**WHAT THIS TASK INVOLVES:** Set down every entry again, exactly as it appears.

Segment Open

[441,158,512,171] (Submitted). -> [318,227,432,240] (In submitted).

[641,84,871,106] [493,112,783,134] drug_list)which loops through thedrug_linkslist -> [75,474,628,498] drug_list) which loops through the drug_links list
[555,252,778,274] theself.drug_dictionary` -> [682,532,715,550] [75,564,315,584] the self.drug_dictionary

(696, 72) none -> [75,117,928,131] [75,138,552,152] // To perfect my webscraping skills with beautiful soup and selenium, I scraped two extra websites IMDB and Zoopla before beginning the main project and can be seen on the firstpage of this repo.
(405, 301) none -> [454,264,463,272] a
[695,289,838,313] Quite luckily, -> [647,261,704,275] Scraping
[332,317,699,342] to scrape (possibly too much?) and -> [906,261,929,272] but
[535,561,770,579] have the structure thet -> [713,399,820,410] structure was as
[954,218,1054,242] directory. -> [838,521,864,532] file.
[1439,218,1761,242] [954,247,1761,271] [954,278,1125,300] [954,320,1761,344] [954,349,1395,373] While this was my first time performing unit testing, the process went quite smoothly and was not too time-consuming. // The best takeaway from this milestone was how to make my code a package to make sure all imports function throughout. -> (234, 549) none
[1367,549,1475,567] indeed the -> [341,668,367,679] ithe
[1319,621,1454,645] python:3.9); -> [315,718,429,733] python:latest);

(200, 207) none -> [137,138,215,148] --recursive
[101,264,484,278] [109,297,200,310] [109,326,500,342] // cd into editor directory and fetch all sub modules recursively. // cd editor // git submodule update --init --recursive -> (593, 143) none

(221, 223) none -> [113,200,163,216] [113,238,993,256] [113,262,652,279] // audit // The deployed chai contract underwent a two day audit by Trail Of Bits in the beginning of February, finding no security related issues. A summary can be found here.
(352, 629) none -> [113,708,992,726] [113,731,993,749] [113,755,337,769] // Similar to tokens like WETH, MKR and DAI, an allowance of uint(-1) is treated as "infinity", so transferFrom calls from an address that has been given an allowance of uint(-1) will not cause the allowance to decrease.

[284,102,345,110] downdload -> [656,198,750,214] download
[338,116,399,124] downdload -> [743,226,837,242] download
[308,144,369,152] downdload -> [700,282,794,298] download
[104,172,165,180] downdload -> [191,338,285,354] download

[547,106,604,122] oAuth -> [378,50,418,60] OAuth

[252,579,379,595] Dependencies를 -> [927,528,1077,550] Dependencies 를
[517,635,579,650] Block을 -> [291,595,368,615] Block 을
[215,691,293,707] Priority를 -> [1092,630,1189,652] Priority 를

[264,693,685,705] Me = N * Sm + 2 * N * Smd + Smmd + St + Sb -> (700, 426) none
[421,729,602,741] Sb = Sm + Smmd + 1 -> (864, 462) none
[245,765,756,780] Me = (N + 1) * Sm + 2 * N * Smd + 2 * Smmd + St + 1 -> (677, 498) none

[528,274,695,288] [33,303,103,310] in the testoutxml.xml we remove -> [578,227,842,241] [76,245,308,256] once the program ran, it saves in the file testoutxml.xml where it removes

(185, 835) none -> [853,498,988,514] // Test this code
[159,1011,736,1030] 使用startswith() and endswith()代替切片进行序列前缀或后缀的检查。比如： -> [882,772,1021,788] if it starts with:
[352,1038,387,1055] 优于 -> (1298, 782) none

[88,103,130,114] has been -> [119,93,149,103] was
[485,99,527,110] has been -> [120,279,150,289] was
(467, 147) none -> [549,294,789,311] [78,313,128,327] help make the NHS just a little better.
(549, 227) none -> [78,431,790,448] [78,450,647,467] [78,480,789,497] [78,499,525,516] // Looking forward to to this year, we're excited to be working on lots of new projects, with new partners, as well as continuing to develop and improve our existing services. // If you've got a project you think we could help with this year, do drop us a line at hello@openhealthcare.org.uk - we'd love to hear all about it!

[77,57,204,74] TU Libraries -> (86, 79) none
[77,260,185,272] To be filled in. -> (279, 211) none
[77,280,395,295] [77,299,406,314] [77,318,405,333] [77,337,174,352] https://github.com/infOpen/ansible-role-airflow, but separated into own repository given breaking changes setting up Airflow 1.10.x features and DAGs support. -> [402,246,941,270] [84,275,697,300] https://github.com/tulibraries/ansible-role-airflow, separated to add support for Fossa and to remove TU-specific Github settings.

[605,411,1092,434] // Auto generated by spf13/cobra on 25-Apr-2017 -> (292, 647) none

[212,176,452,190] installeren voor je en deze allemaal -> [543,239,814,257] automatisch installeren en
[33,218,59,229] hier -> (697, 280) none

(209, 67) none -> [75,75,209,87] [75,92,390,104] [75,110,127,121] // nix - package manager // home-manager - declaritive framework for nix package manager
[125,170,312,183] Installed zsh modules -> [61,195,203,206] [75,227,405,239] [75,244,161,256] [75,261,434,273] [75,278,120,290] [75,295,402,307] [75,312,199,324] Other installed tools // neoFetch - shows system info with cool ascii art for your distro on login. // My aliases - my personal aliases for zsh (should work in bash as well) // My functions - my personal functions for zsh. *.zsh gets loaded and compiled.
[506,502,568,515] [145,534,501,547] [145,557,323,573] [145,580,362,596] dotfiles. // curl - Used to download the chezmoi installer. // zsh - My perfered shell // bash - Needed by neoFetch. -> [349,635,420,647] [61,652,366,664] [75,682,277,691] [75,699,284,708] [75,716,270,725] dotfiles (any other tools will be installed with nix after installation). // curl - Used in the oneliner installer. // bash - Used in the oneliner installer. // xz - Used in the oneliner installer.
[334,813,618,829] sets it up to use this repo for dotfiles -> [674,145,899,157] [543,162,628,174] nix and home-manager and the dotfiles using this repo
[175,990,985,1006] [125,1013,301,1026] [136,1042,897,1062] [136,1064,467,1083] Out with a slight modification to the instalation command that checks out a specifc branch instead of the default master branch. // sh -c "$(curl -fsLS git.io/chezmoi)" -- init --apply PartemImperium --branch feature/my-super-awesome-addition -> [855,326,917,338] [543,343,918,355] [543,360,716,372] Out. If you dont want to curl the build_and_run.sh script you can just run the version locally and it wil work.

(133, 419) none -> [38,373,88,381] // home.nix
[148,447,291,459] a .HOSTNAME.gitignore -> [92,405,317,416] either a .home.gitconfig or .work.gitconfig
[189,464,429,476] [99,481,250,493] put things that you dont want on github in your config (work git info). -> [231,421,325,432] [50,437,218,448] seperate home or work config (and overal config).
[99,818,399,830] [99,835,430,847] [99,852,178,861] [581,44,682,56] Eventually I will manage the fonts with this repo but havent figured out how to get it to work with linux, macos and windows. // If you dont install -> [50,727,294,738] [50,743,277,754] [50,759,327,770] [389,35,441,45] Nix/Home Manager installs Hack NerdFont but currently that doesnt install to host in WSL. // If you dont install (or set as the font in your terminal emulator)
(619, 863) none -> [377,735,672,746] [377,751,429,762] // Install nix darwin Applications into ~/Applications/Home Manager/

Segment Closed

**RESPONSE BELOW:**
[441,158,512,171] (Submitted). -> [318,227,432,240] (In submitted).

[641,84,871,106] [493,112,783,134] drug_list)which loops through thedrug_linkslist -> [75,474,628,498] drug_list) which loops through the drug_links list
[555,252,778,274] theself.drug_dictionary` -> [682,532,715,550] [75,564,315,584] the self.drug_dictionary

(696, 72) none -> [75,117,928,131] [75,138,552,152] // To perfect my webscraping skills with beautiful soup and selenium, I scraped two extra websites IMDB and Zoopla before beginning the main project and can be seen on the firstpage of this repo.
(405, 301) none -> [454,264,463,272] a
[695,289,838,313] Quite luckily, -> [647,261,704,275] Scraping
[332,317,699,342] to scrape (possibly too much?) and -> [906,261,929,272] but
[535,561,770,579] have the structure thet -> [713,399,820,410] structure was as
[954,218,1054,242] directory. -> [838,521,864,532] file.
[1439,218,1761,242] [954,247,1761,271] [954,278,1125,300] [954,320,1761,344] [954,349,1395,373] While this was my first time performing unit testing, the process went quite smoothly and was not too time-consuming. // The best takeaway from this milestone was how to make my code a package to make sure all imports function throughout. -> (234, 549) none
[1367,549,1475,567] indeed the -> [341,668,367,679] ithe
[1319,621,1454,645] python:3.9); -> [315,718,429,733] python:latest);

(200, 207) none -> [137,138,215,148] --recursive
[101,264,484,278] [109,297,200,310] [109,326,500,342] // cd into editor directory and fetch all sub modules recursively. // cd editor // git submodule update --init --recursive -> (593, 143) none

(221, 223) none -> [113,200,163,216] [113,238,993,256] [113,262,652,279] // audit // The deployed chai contract underwent a two day audit by Trail Of Bits in the beginning of February, finding no security related issues. A summary can be found here.
(352, 629) none -> [113,708,992,726] [113,731,993,749] [113,755,337,769] // Similar to tokens like WETH, MKR and DAI, an allowance of uint(-1) is treated as "infinity", so transferFrom calls from an address that has been given an allowance of uint(-1) will not cause the allowance to decrease.

[284,102,345,110] downdload -> [656,198,750,214] download
[338,116,399,124] downdload -> [743,226,837,242] download
[308,144,369,152] downdload -> [700,282,794,298] download
[104,172,165,180] downdload -> [191,338,285,354] download

[547,106,604,122] oAuth -> [378,50,418,60] OAuth

[252,579,379,595] Dependencies를 -> [927,528,1077,550] Dependencies 를
[517,635,579,650] Block을 -> [291,595,368,615] Block 을
[215,691,293,707] Priority를 -> [1092,630,1189,652] Priority 를

[264,693,685,705] Me = N * Sm + 2 * N * Smd + Smmd + St + Sb -> (700, 426) none
[421,729,602,741] Sb = Sm + Smmd + 1 -> (864, 462) none
[245,765,756,780] Me = (N + 1) * Sm + 2 * N * Smd + 2 * Smmd + St + 1 -> (677, 498) none

[528,274,695,288] [33,303,103,310] in the testoutxml.xml we remove -> [578,227,842,241] [76,245,308,256] once the program ran, it saves in the file testoutxml.xml where it removes

(185, 835) none -> [853,498,988,514] // Test this code
[159,1011,736,1030] 使用startswith() and endswith()代替切片进行序列前缀或后缀的检查。比如： -> [882,772,1021,788] if it starts with:
[352,1038,387,1055] 优于 -> (1298, 782) none

[88,103,130,114] has been -> [119,93,149,103] was
[485,99,527,110] has been -> [120,279,150,289] was
(467, 147) none -> [549,294,789,311] [78,313,128,327] help make the NHS just a little better.
(549, 227) none -> [78,431,790,448] [78,450,647,467] [78,480,789,497] [78,499,525,516] // Looking forward to to this year, we're excited to be working on lots of new projects, with new partners, as well as continuing to develop and improve our existing services. // If you've got a project you think we could help with this year, do drop us a line at hello@openhealthcare.org.uk - we'd love to hear all about it!

[77,57,204,74] TU Libraries -> (86, 79) none
[77,260,185,272] To be filled in. -> (279, 211) none
[77,280,395,295] [77,299,406,314] [77,318,405,333] [77,337,174,352] https://github.com/infOpen/ansible-role-airflow, but separated into own repository given breaking changes setting up Airflow 1.10.x features and DAGs support. -> [402,246,941,270] [84,275,697,300] https://github.com/tulibraries/ansible-role-airflow, separated to add support for Fossa and to remove TU-specific Github settings.

[605,411,1092,434] // Auto generated by spf13/cobra on 25-Apr-2017 -> (292, 647) none

[212,176,452,190] installeren voor je en deze allemaal -> [543,239,814,257] automatisch installeren en
[33,218,59,229] hier -> (697, 280) none

(209, 67) none -> [75,75,209,87] [75,92,390,104] [75,110,127,121] // nix - package manager // home-manager - declaritive framework for nix package manager
[125,170,312,183] Installed zsh modules -> [61,195,203,206] [75,227,405,239] [75,244,161,256] [75,261,434,273] [75,278,120,290] [75,295,402,307] [75,312,199,324] Other installed tools // neoFetch - shows system info with cool ascii art for your distro on login. // My aliases - my personal aliases for zsh (should work in bash as well) // My functions - my personal functions for zsh. *.zsh gets loaded and compiled.
[506,502,568,515] [145,534,501,547] [145,557,323,573] [145,580,362,596] dotfiles. // curl - Used to download the chezmoi installer. // zsh - My perfered shell // bash - Needed by neoFetch. -> [349,635,420,647] [61,652,366,664] [75,682,277,691] [75,699,284,708] [75,716,270,725] dotfiles (any other tools will be installed with nix after installation). // curl - Used in the oneliner installer. // bash - Used in the oneliner installer. // xz - Used in the oneliner installer.
[334,813,618,829] sets it up to use this repo for dotfiles -> [674,145,899,157] [543,162,628,174] nix and home-manager and the dotfiles using this repo
[175,990,985,1006] [125,1013,301,1026] [136,1042,897,1062] [136,1064,467,1083] Out with a slight modification to the instalation command that checks out a specifc branch instead of the default master branch. // sh -c "$(curl -fsLS git.io/chezmoi)" -- init --apply PartemImperium --branch feature/my-super-awesome-addition -> [855,326,917,338] [543,343,918,355] [543,360,716,372] Out. If you dont want to curl the build_and_run.sh script you can just run the version locally and it wil work.

(133, 419) none -> [38,373,88,381] // home.nix
[148,447,291,459] a .HOSTNAME.gitignore -> [92,405,317,416] either a .home.gitconfig or .work.gitconfig
[189,464,429,476] [99,481,250,493] put things that you dont want on github in your config (work git info). -> [231,421,325,432] [50,437,218,448] seperate home or work config (and overal config).
[99,818,399,830] [99,835,430,847] [99,852,178,861] [581,44,682,56] Eventually I will manage the fonts with this repo but havent figured out how to get it to work with linux, macos and windows. // If you dont install -> [50,727,294,738] [50,743,277,754] [50,759,327,770] [389,35,441,45] Nix/Home Manager installs Hack NerdFont but currently that doesnt install to host in WSL. // If you dont install (or set as the font in your terminal emulator)
(619, 863) none -> [377,735,672,746] [377,751,429,762] // Install nix darwin Applications into ~/Applications/Home Manager/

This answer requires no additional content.